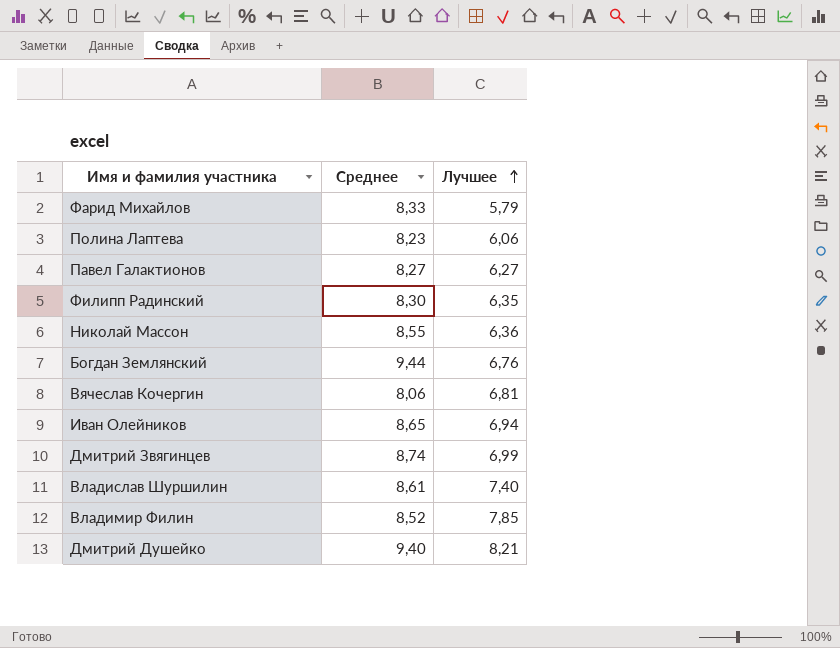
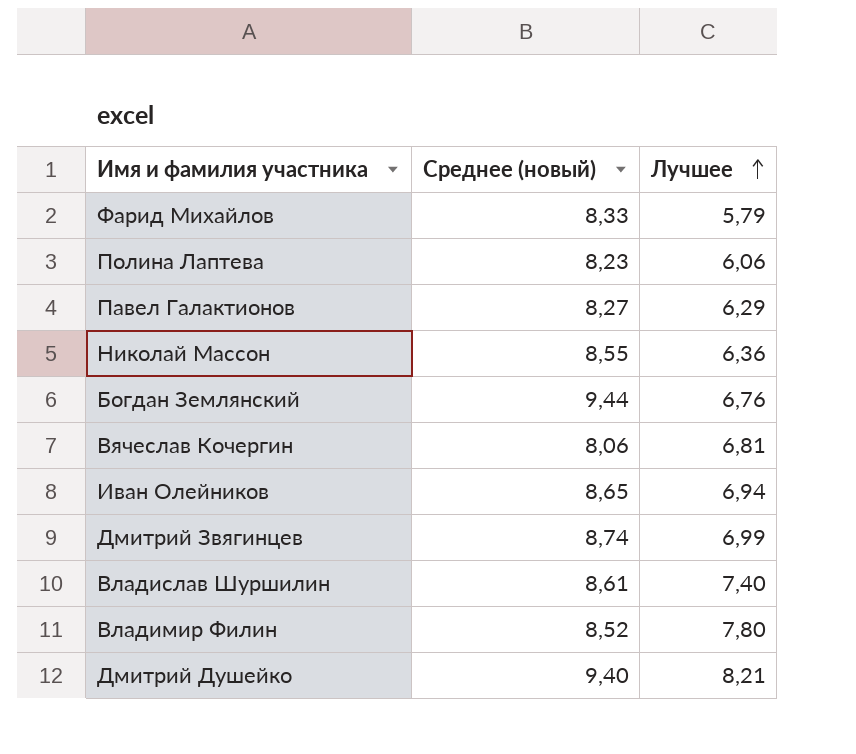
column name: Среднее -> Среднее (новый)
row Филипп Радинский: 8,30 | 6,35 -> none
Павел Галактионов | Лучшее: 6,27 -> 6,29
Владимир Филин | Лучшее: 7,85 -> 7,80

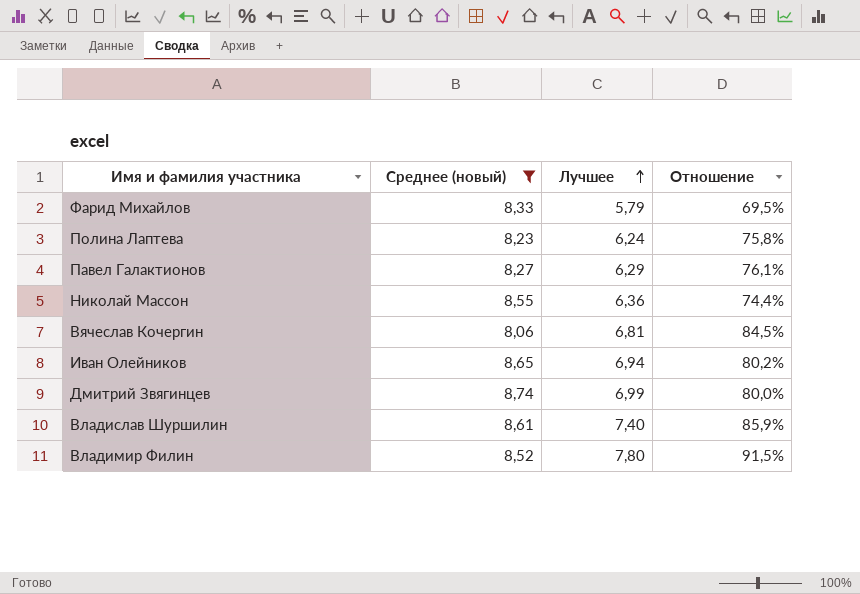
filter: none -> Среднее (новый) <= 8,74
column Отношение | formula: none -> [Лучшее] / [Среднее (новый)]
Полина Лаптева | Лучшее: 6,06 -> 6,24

--

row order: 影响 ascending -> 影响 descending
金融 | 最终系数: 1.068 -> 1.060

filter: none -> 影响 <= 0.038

...

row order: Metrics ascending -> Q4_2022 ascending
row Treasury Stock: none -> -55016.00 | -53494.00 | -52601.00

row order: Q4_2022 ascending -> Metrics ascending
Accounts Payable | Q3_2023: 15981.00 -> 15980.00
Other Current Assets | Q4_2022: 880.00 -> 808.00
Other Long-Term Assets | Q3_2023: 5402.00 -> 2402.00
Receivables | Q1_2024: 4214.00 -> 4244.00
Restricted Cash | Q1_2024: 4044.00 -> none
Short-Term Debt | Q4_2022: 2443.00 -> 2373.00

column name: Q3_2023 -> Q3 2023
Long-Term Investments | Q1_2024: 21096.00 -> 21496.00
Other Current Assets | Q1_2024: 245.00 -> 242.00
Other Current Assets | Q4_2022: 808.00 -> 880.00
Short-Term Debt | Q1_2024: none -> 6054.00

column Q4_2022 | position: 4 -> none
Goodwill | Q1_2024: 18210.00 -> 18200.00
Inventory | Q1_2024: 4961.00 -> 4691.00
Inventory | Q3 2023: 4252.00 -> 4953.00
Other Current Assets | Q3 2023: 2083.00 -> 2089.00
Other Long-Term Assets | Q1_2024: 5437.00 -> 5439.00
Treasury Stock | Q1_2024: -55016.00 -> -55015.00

__Problem__.
All lines of the listing that contain the word "Debt" should be copied out.

__The answer__.
Short-Term Debt | Q4_2022: 2443.00 -> 2373.00
Short-Term Debt | Q1_2024: none -> 6054.00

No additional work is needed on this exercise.